I was 17 when I first came here to a United Church Young People’s conference, although my boyfriend and I spent more time exploring each other than we did learning to be upright Christian teens.Years later, a friend invited me to visit her at the Centre during her music residency. She then made me wait two hours to go to dinner with her while she fought over the phone with her boyfriend in Montreal. I’ve downed many glasses of wine with educational colleagues at conferences here, heard funky spoken word poets perform, and been charmed by Christopher Plummer reading Shakespeare excerpts, accompanied by a string quartet.

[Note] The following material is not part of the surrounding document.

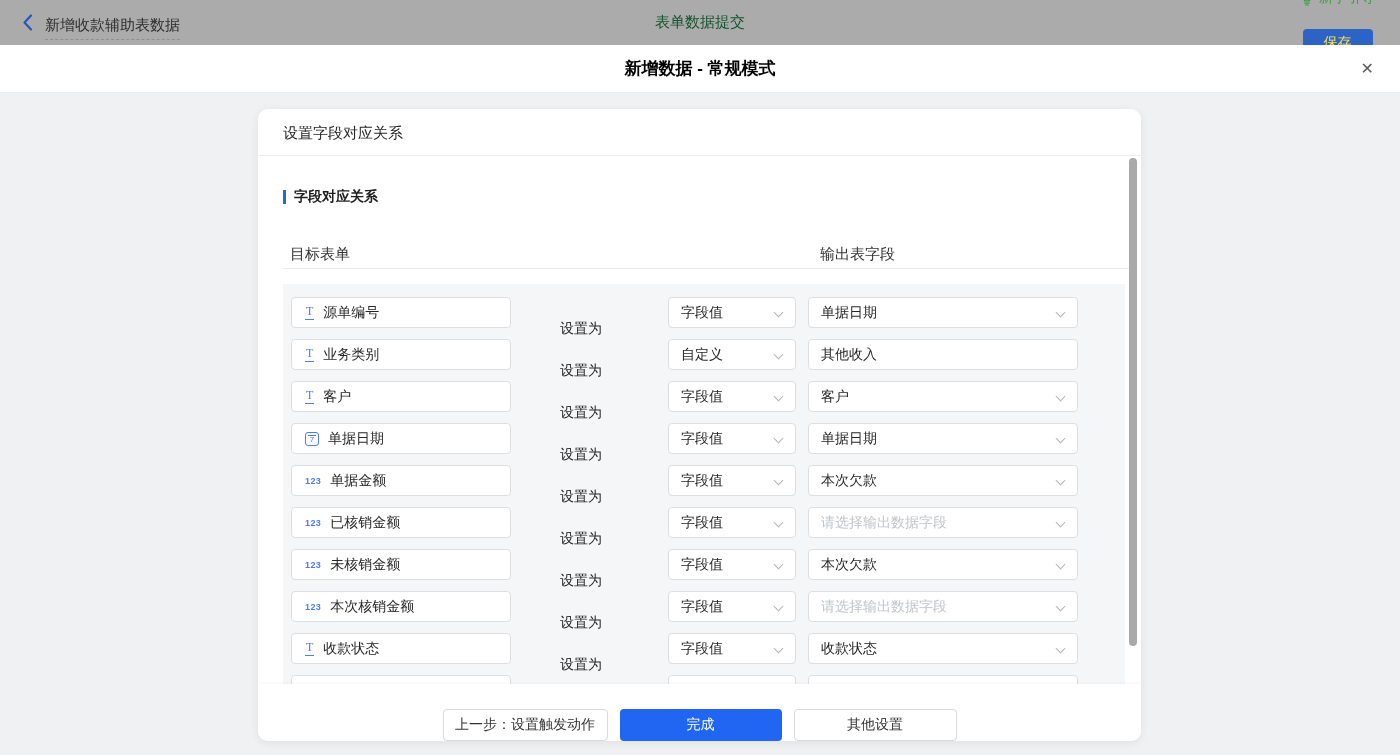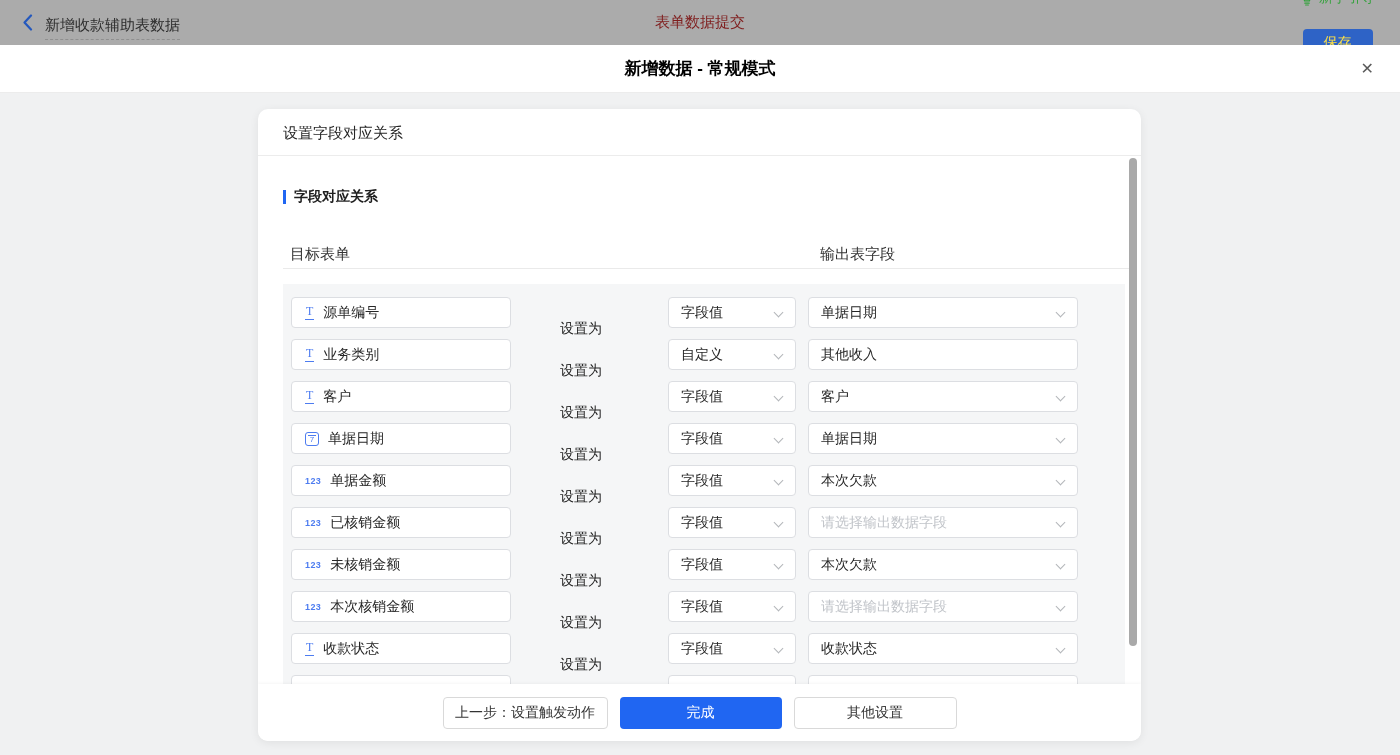"表单数据提交" .topbar-title { color: #7f1d1d -> #14532d }
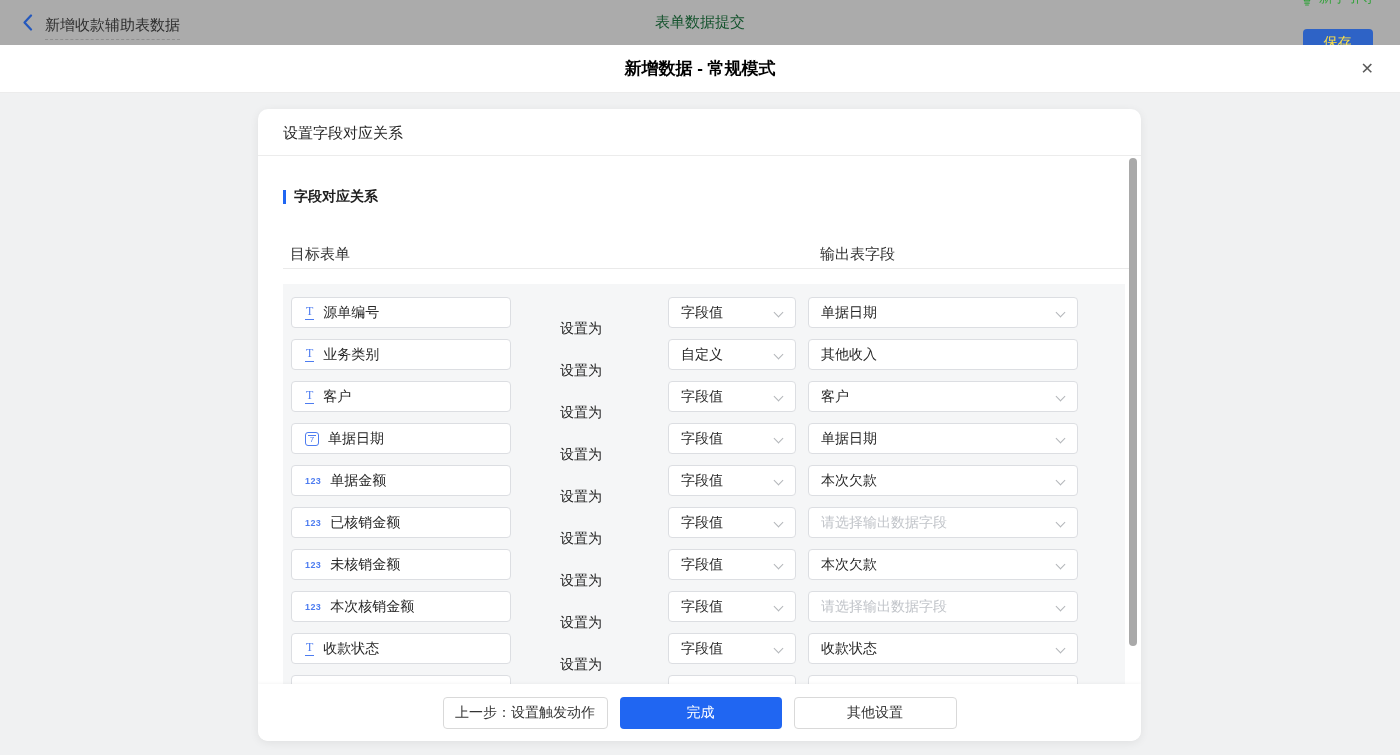"上一步：设置触发动作" .footer { align-items: center -> flex-end }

So, when I had the chance during a recent conference to go on a behind the scenes tour of the Centre, I jumped at the opportunity to see and hear about its inner workings.

Turns out the Banff Centre has been open a whole lot longer than 45 years. As an offshoot of the University of Alberta’s Department of Extension, it first opened a drama program in the town of Banff in 1933. By the mid-1940s, it had added other fine arts programs, and then moved to its present location above the Banff town site when one of its Directors talked the federal government out of 44 acres of national park land. The leadership program came next, and then the conference division. About 350 conferences are held here annually, with most of the revenue generated going directly back to fund the 3000 artists who come here from across Canada and around the globe with aspirations of stepping onto the world stage.

Our tour took us inside several of the shops that support drama and music productions at the Centre and other venues across Canada. The costume shop was one of my favorites.

We watched summer practicum students hard at work creating paper models of costumes for two operas that will be held at the Centre this summer. Unfortunately, I can’t share those pictures with you, because the Centre wants to keep them under wraps to preserve the element of audience surprise.

We then visited the Eric Harvie Theater, where crews were using the huge stage to assemble parts of the scaffolding for the operas’ outdoor amphitheatre. This too was part of the Centre’s educational mandate. The safety training the crews were receiving would help to ensure that some of the accidents that have occurred at other outdoor venues in Canada don’t happen here.

Our next stop was the carpentry shop, where crews build backdrops and large props. We carefully stepped around equipment we couldn’t identify and the wooden skeletons of who-knows-what laid out on the floor.

Smaller items for onstage use are manufactured in the prop shop. It was fun to speculate on what the prototypes might eventually look like and how they’d be used by the actors during a performance.

We finished up the tour with a visit to the Leighton Artists’ Studio, where musicians, writers, and other artists find space to create and practice, by themselves or collaboratively. It wasn’t hard to see how innovation could happen within the small cluster of cabins, surrounded by the solitude of the sun-dappled forest.

And if you needed a bit of whimsy to feed your creative muse, you could find that too, among the deer herd that grazed in the forest or inside the decommissioned fishing boat that now serves as a writer’s studio.

On the way back to our rooms, my educational colleagues and I remarked on how happy and engaged with their work everyone we’d met had seemed to be. In an era where politicians are slashing funding for the arts, I’m glad the Banff Centre is providing a small refuge for the type of creative practice that enriches our lives in so many ways.

BTW, if you want to stay at the Banff Centre but aren’t an artist or a conference participant, give them a call anyway. Although their primary mandate is educational, if they have space, they’ll be happy to provide you with room and board, often for less than you’ll find it elsewhere in Banff, and for sure in more inspiring surroundings.

2 thoughts on “Behind the scenes at the Banff Centre

  1. Amy Weaver says:

    Having never been to this location, I found this a very interesting article; it makes me want to take a trip down to Banff soon.

    Like

    1. Pamela Young says:

      I really love the Banff Centre. You can just feel the creativity in the air, and the food is so good. They even have a fancy dining place called the Three Ravens. Well worth checking out!